Team Roles and Leadership
The concept of different roles held by members of a geriatric
interdisciplinary team (GIT) is an essential and very complex element of effective team
function. GITs are typically situated in a health care setting. One might assume
that a physician team member would be expected to serve as the single team leader
by virtue of historical and medicolegal precedents. Another view is that
leadership is only associated with certain personality traits. However, team
approaches to geriatric care require shared responsibility for the team process and outcome. Membership and leadership roles are inseparable and involve an emphasis on role functions rather than on a
particular discipline or a set of personality traits.
- Success involves the effective utilization of a team’s total resources. Although one or more individuals may have a formal
designation as a group leader, the effective use of resources means that all members
serve important leadership functions.
In order to progress, team members need to share responsibility for informal
and formal leadership.
In true interdisciplinary teams the functions of leadership and membership are
viewed as synonymous.

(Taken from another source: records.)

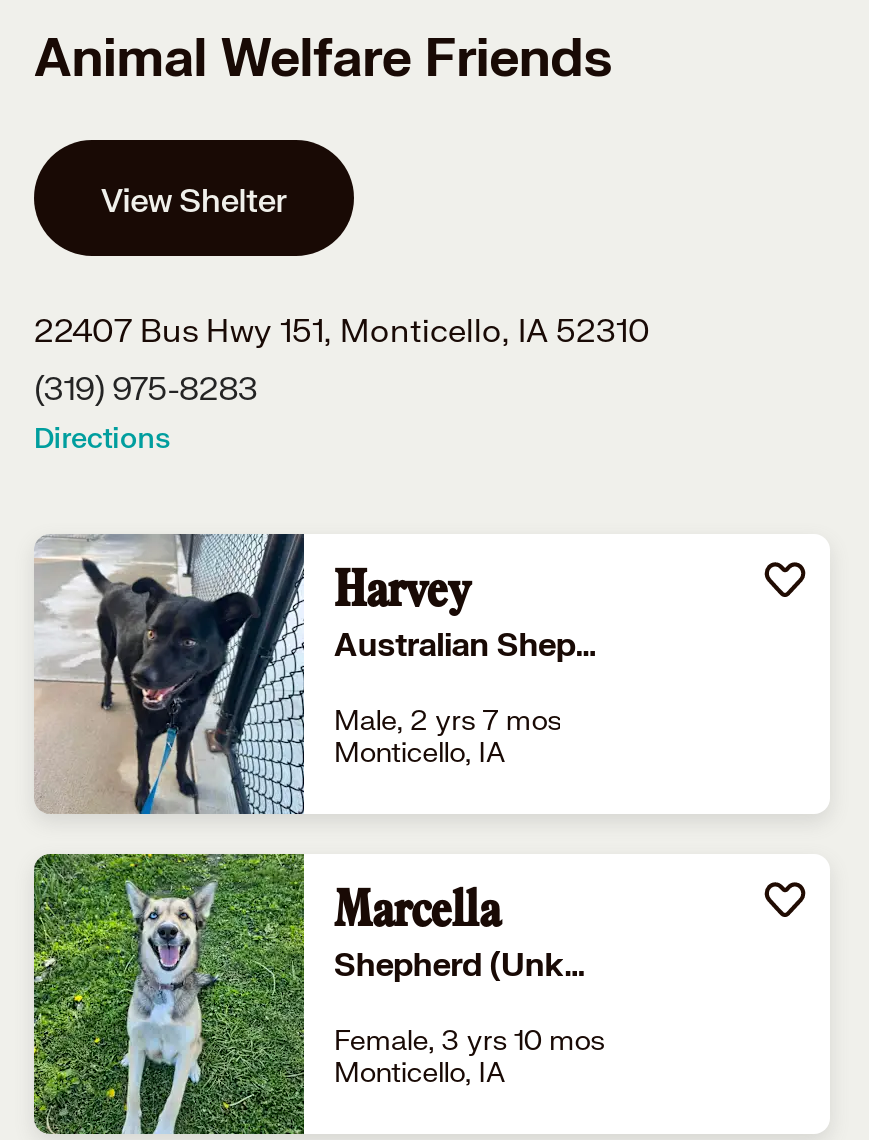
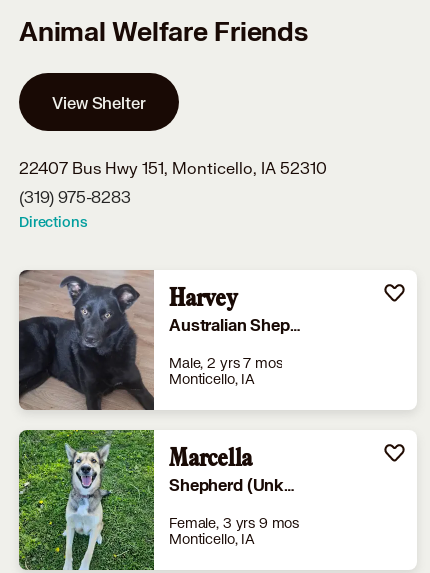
- [image]
+ [image]

- Female, 3 yrs 10 mos
+ Female, 3 yrs 9 mos
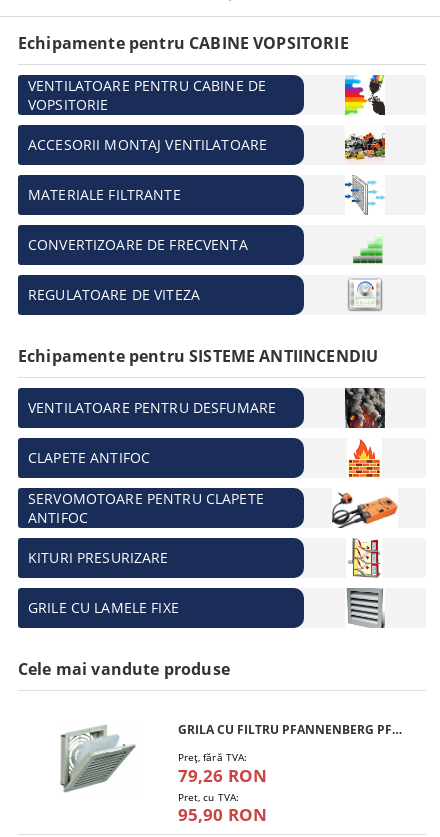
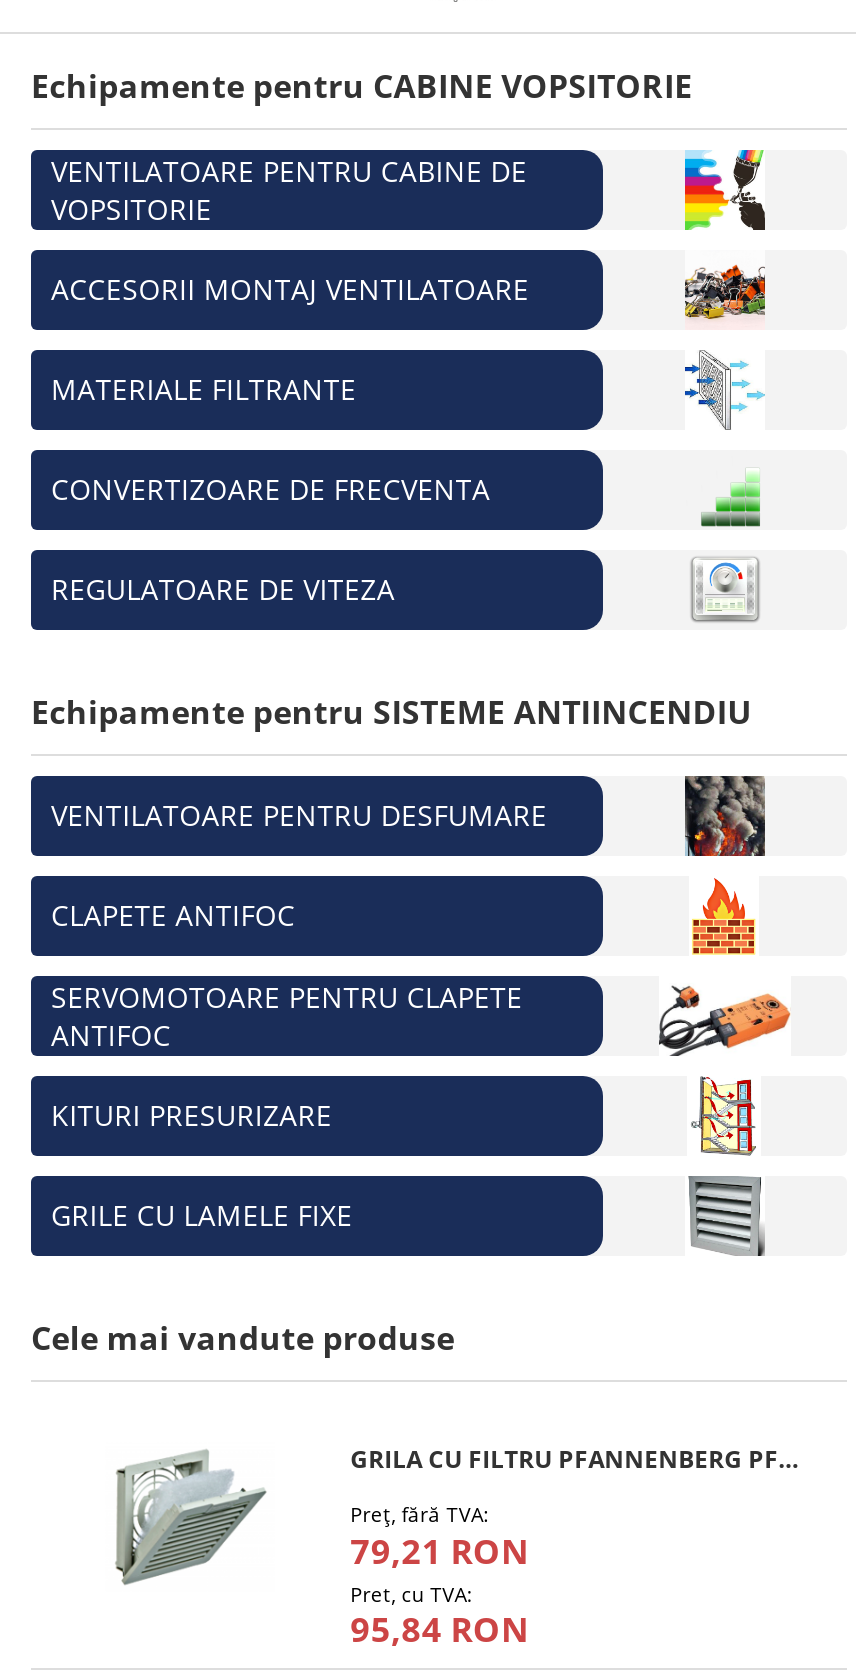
- 79,26 RON
+ 79,21 RON

- 95,90 RON
+ 95,84 RON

Because all team members have an investment in seeing
the team achieve its goals and objectives, each member has the responsibility to
help the team progress.
The functions of leadership have been identified as including:
-
Helping the group decide on its purposes and goals.
Helping the group focus on its own process of work together so that it may
become more effective rather than becoming trapped by faulty ways of problem
solving and decision-making.
Helping the group become aware of its own resources and how best to use them.
Helping the group evaluate its progress and development.
Helping the group to be open to new and different ideas without becoming
immobilized by conflict.
Helping the group learn from its failures and frustrations as well as from its
success.
Consider the many leadership tasks associated with effective functioning of a
geriatric ambulatory care program offering both consultative service and
primary care in several environments. In one such program called GERICARE, the
service requires team members of different disciplines to confer in team care
planning meetings and to assign coverage for both regular and emergency patient
calls. Like most programs, GERICARE has a designated formal leader, Dr. L, the
clinic physician with the most expertise. However, Dr. L relies on colleagues of
many other disciplines to help the team progress in its duties and maintain
itself. There are a variety of administrative tasks requiring leadership (e.g.,
development of clinic policies and procedures, mobilization of resources for
clinic operations, arrangement of schedules) as well as clinical care tasks needing
leadership (e.g., establishing priorities for patient-specific care plans,
coordinating family conferences).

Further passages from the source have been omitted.